Task -
Compute how many lines below contain the word "text" and respond with that number only.

Task material -
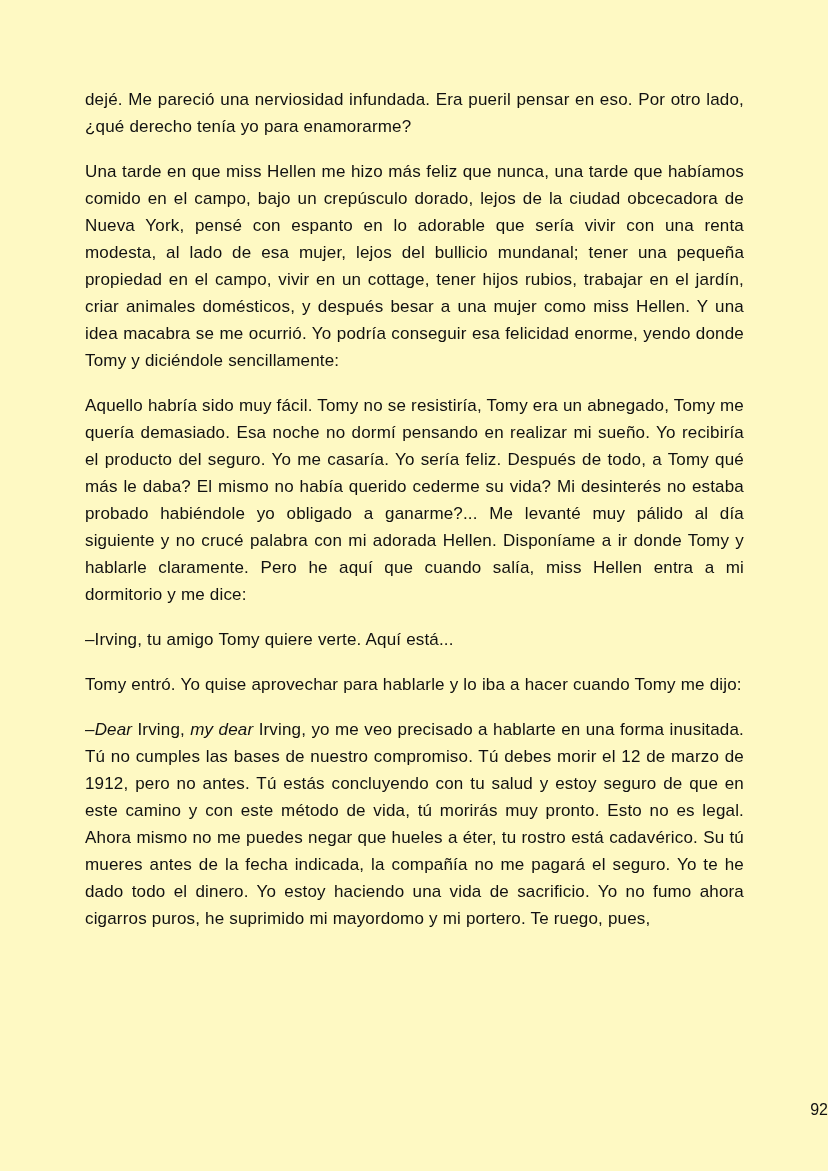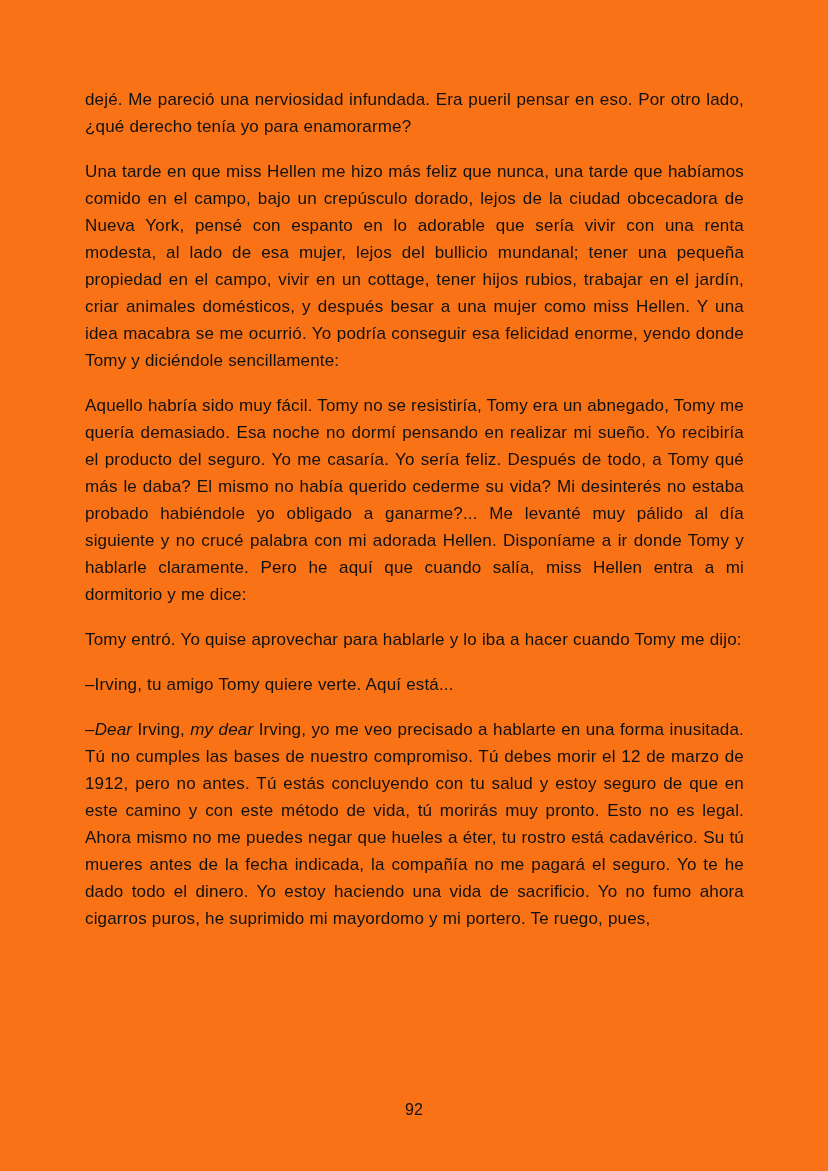--- a/index.html
+++ b/index.html
@@ -19,7 +19,7 @@
   .page {
     position: absolute;
     inset: 0;
-    background: #f97316;
+    background: #fef9c3;
   }
   .text-column {
     position: absolute;

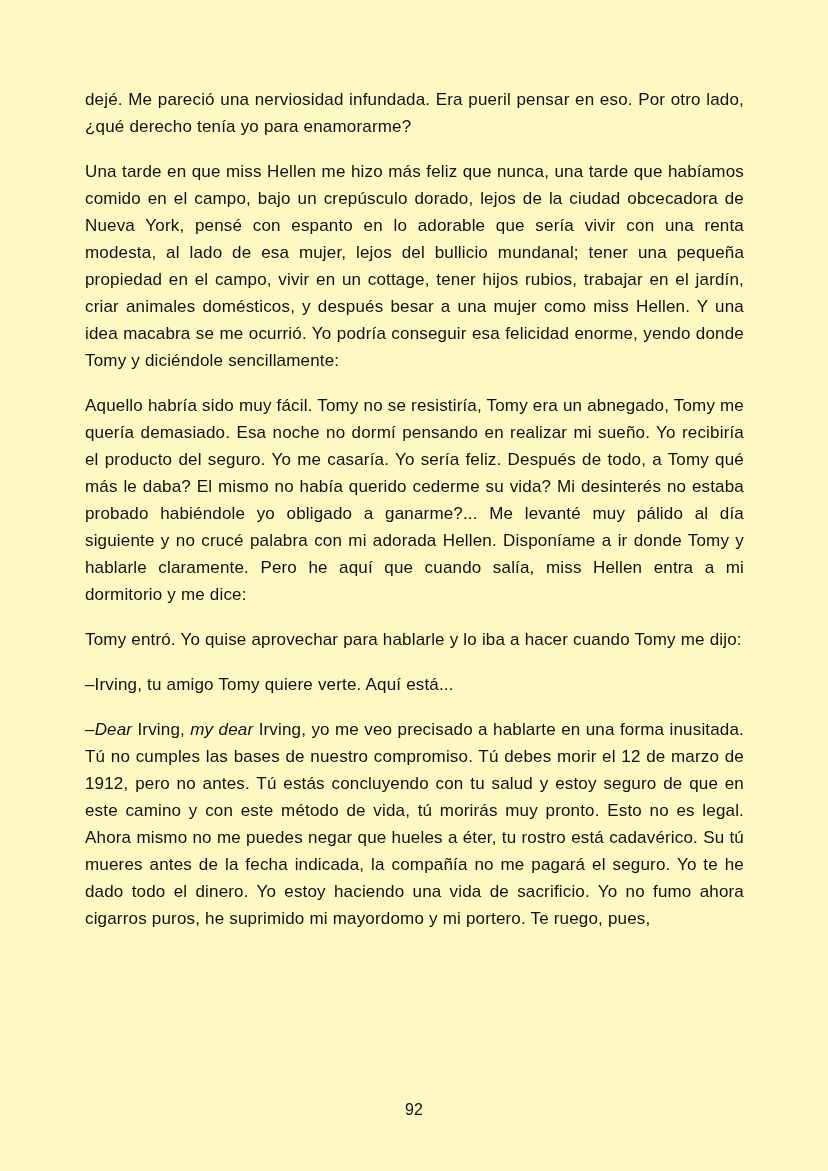--- a/index.html
+++ b/index.html
@@ -71,9 +71,9 @@
 
     <p class="para">Aquello habría sido muy fácil. Tomy no se resistiría, Tomy era un abnegado, Tomy me quería demasiado. Esa noche no dormí pensando en realizar mi sueño. Yo recibiría el producto del seguro. Yo me casaría. Yo sería feliz. Después de todo, a Tomy qué más le daba? El mismo no había querido cederme su vida? Mi desinterés no estaba probado habiéndole yo obligado a ganarme?... Me levanté muy pálido al día siguiente y no crucé palabra con mi adorada Hellen. Disponíame a ir donde Tomy y hablarle claramente. Pero he aquí que cuando salía, miss Hellen entra a mi dormitorio y me dice:</p>
 
+    <p class="para">–Irving, tu amigo Tomy quiere verte. Aquí está...</p>
+
     <p class="para">Tomy entró. Yo quise aprovechar para hablarle y lo iba a hacer cuando Tomy me dijo:</p>
-
-    <p class="para">–Irving, tu amigo Tomy quiere verte. Aquí está...</p>
 
     <p class="para"><span>–</span><em>Dear</em><span> Irving, </span><em>my dear</em><span> Irving, yo me veo precisado a hablarte en una forma inusitada. Tú no cumples las bases de nuestro compromiso. Tú debes morir el 12 de marzo de 1912, pero no antes. Tú estás concluyendo con tu salud y estoy seguro de que en este camino y con este método de vida, tú morirás muy pronto. Esto no es legal. Ahora mismo no me puedes negar que hueles a éter, tu rostro está cadavérico. Su tú mueres antes de la fecha indicada, la compañía no me pagará el seguro. Yo te he dado todo el dinero. Yo estoy haciendo una vida de sacrificio. Yo no fumo ahora cigarros puros, he suprimido mi mayordomo y mi portero. Te ruego, pues,</span></p>
 

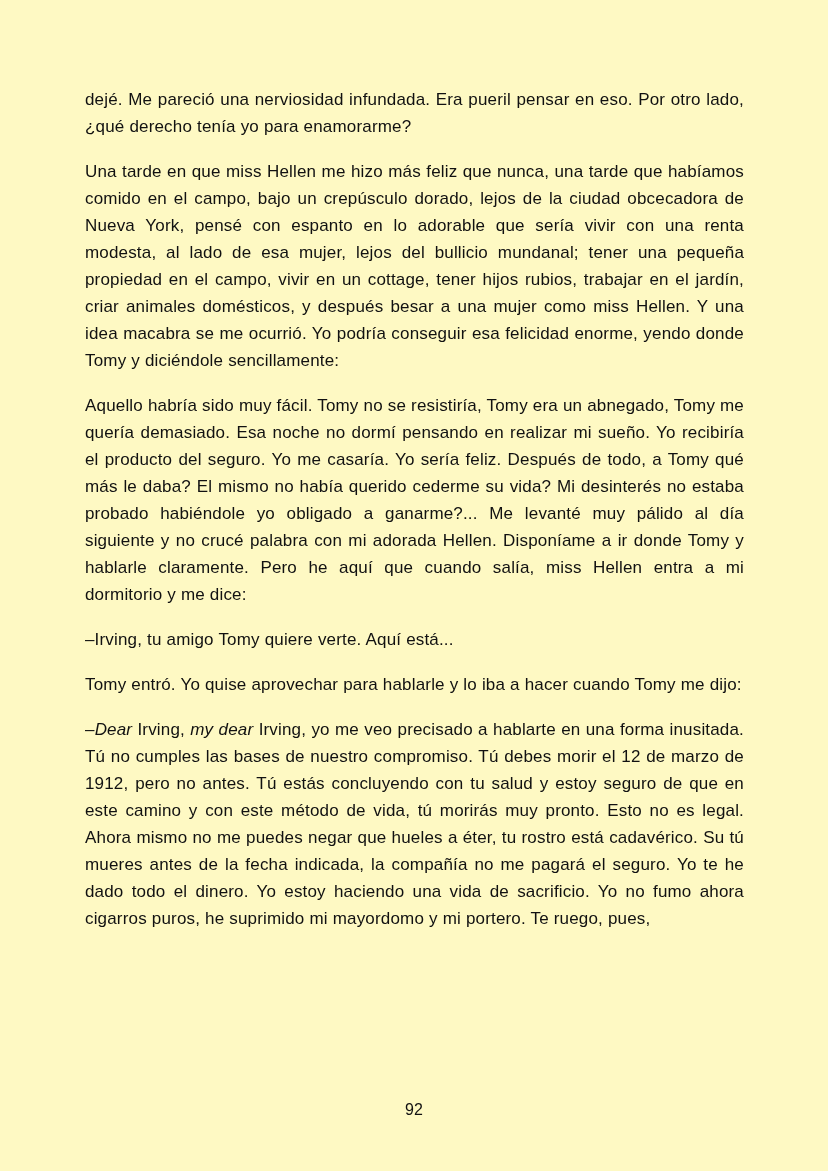--- a/index.html
+++ b/index.html
@@ -50,7 +50,7 @@
     left: 0;
     right: 0;
     top: 1100px;
-    text-align: center;
+    text-align: right;
     font-size: 16px;
     line-height: 20px;
     color: #111111;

Written reply -
3